[Itemized modification records]
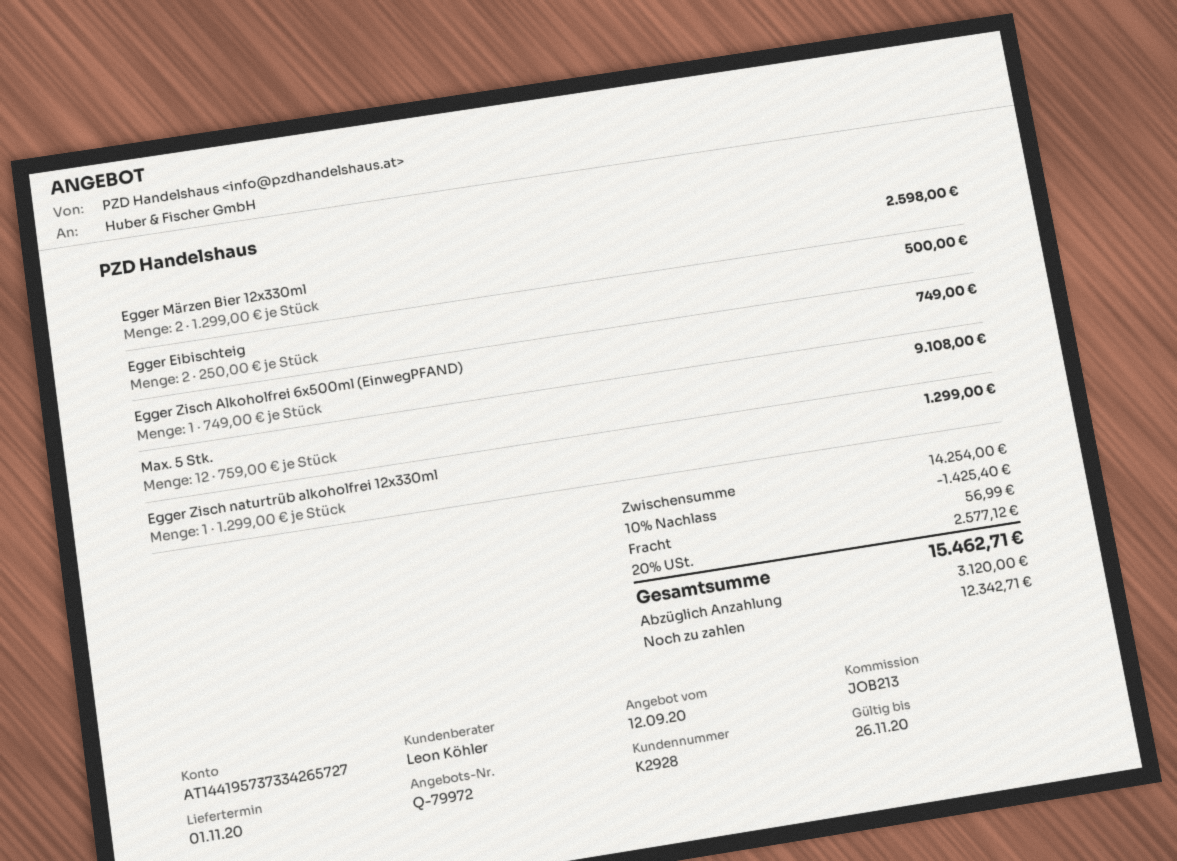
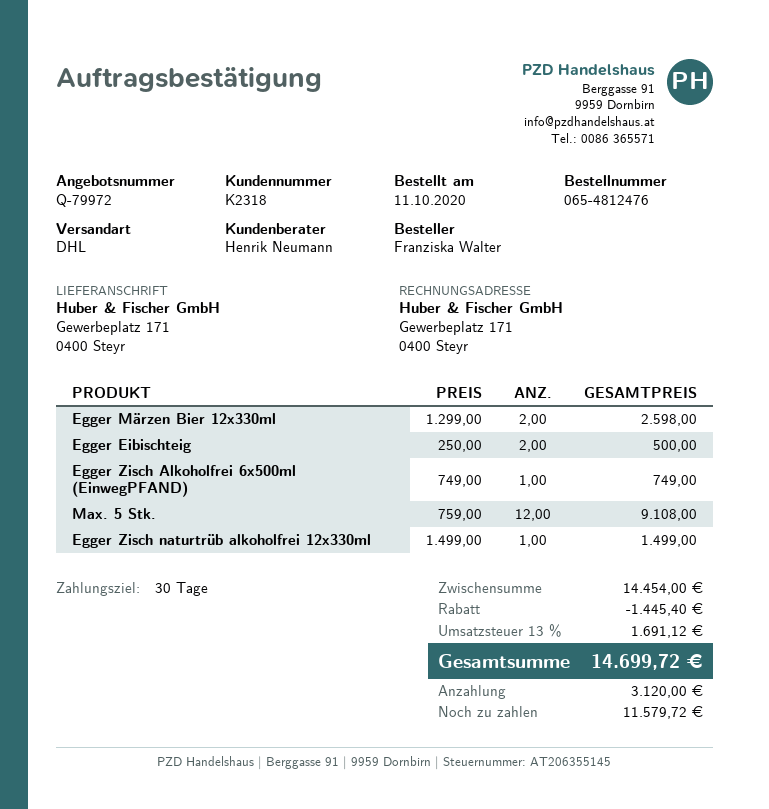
customer number: K2928 -> K2318
sales rep: Leon Köhler -> Henrik Neumann
Egger Zisch naturtrüb alkoholfrei 12x330ml: 1 x 1299.00 = 1299.00 -> 1 x 1499.00 = 1499.00
subtotal: 14254.00 -> 14454.00
discount: 1425.40 -> 1445.40
shipping: 56.99 -> none
tax: 20% = 2577.12 -> 13% = 1691.12
total: 15462.71 -> 14699.72
balance: 12342.71 -> 11579.72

WHAT YOU HAVE TO DO:
With the pictures excluded, the records are to be reproduced exactly.

ANSWER TO THIS PROBLEM:
customer number: K2928 -> K2318
sales rep: Leon Köhler -> Henrik Neumann
Egger Zisch naturtrüb alkoholfrei 12x330ml: 1 x 1299.00 = 1299.00 -> 1 x 1499.00 = 1499.00
subtotal: 14254.00 -> 14454.00
discount: 1425.40 -> 1445.40
shipping: 56.99 -> none
tax: 20% = 2577.12 -> 13% = 1691.12
total: 15462.71 -> 14699.72
balance: 12342.71 -> 11579.72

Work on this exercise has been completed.